Eliminating ‘lazy people’
One policy document, posted on the website of the Nagqu City government in Tibet’s east in December 2018, reveals early goals for the plan and sheds light on the approach. It describes how officials visited villages to collect data on 57,800 labourers. Their aim was to tackle “can’t do, don’t want to do and don’t dare to do” attitudes toward work, the document says.
It calls for unspecified measures to “effectively eliminate ‘lazy people.'”
A report released in January by the Tibetan arm of the Chinese People’s Political Consultative Conference, a high-profile advisory body to the government, describes internal discussions on strategies to tackle the “mental poverty” of rural labourers, including sending teams of officials into villages to carry out education and “guide the masses to create a happy life with their hardworking hands.”
Military-style training
Rural workers who are moved into vocational training centres receive ideological education – what China calls “military-style” training – according to multiple Tibetan regional and district-level policy documents describing the programme in late 2019 and 2020. The training emphasises strict discipline, and participants are required to perform military drills and dress in uniforms.
It is not clear what proportion of participants in the labour transfer programme undergo such military-style training. But policy documents from Ngari, Xigatze and Shannan, three districts which account for around a third of Tibet’s population, call for the “vigorous promotion of military-style training.”
Region-wide policy notices also refer to this training method.
Small-scale versions of similar military-style training initiatives have existed in the region for over a decade but the construction of new facilities increased sharply in 2016, and recent policy documents call for more investment in such sites.
A review of satellite imagery and documents relating to over a dozen facilities in different districts in Tibet shows that some are built near to or within existing vocational centres.
Boosting loyalty with ‘gratitude education’
The policy documents describe a teaching programme that combines skills education, legal education and “gratitude education,” designed to boost loyalty to the Party.
James Liebold, professor at Australia’s La Trobe University who specializes in Tibet and Xinjiang, says there are different levels of military-style training, with some less restrictive than others, but that there is a focus on conformity.
“Tibetans are seen as lazy, backward, slow or dirty, and so what they want to do is to get them marching to the same beat…That’s a big part of this type of military-style education.”
In eastern Tibet’s Chamdo district, where some of the earliest military-style training programmes emerged, state media images from 2016 show labourers lining up in drill formation in military fatigues.
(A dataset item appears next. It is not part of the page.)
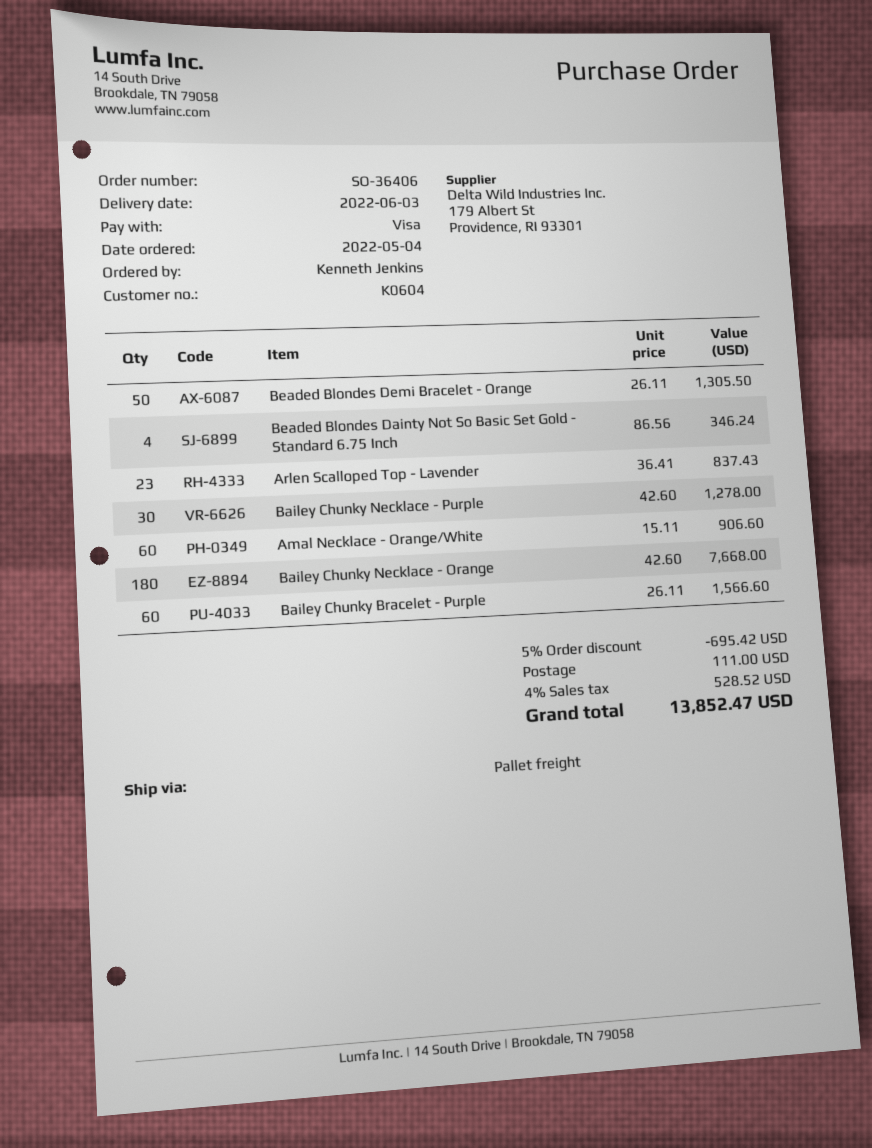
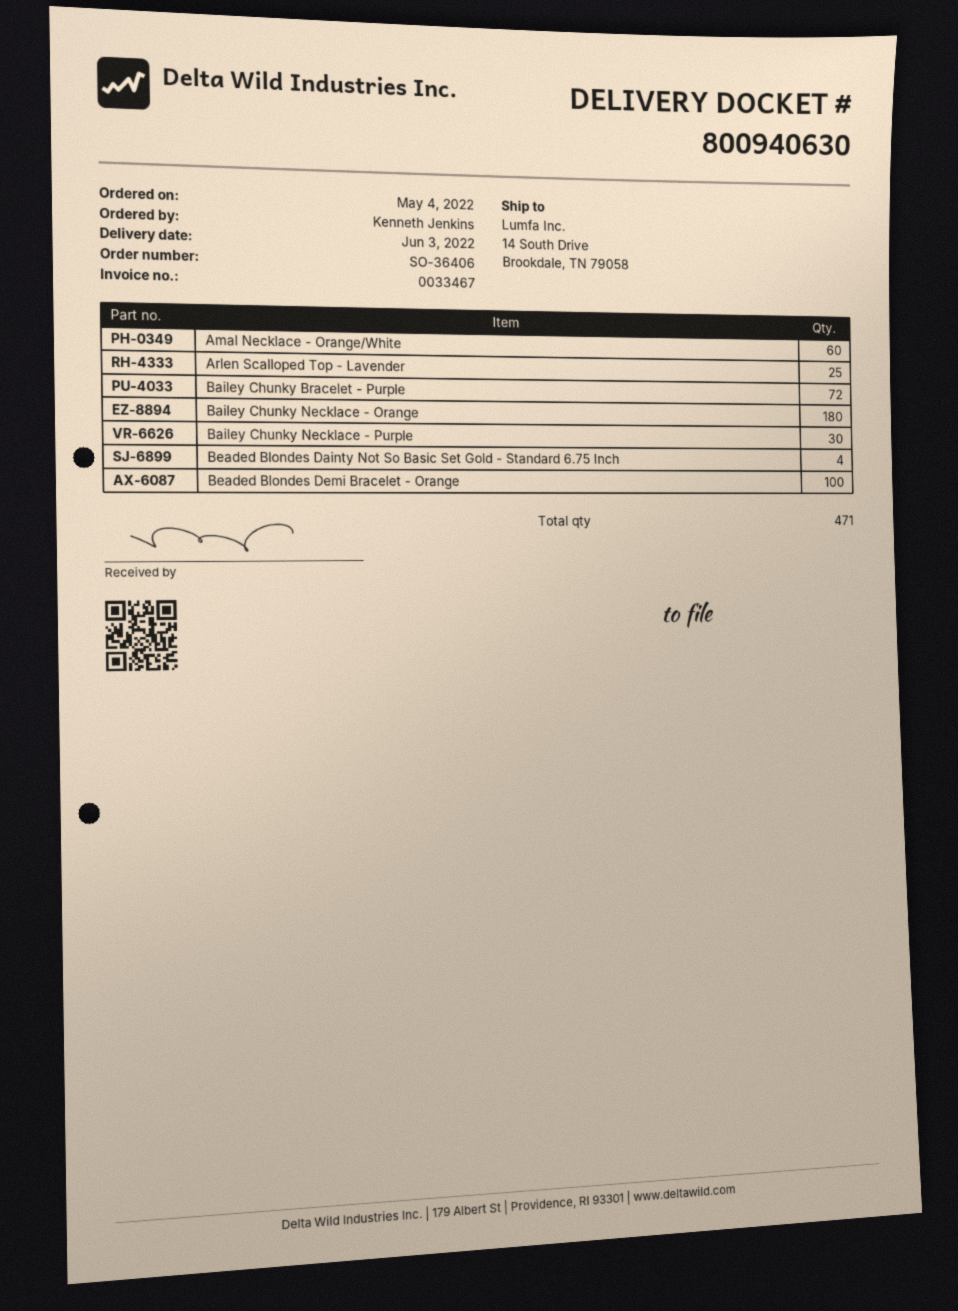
Beaded Blondes Demi Bracelet - Orange: 50 -> 100
Arlen Scalloped Top - Lavender: 23 -> 25
Bailey Chunky Bracelet - Purple: 60 -> 72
In images published by state media in July this year, waitresses in military clothing are seen training at a vocational facility in the same district. Pictures posted online from the “Chamdo Golden Sunshine Vocational Training School” show rows of basic white shed-like accommodation with blue roofs.
In one image, banners hanging on the wall behind a row of graduates say the labour transfer project is overseen by the local Human Resources and Social Security Department.
The vocational skills learned by trainees include textiles, construction, agriculture and ethnic handicrafts. One vocational centre describes elements of training including “Mandarin language, legal training and political education.” A separate regional policy document says the goal is to “gradually realize the transition from ‘I must work’ to ‘I want to work.'”
Regional and prefecture-level policy documents place an emphasis on training batches of workers for specific companies or projects.
Rights groups say this on-demand approach increases the likelihood that the programmes are coercive.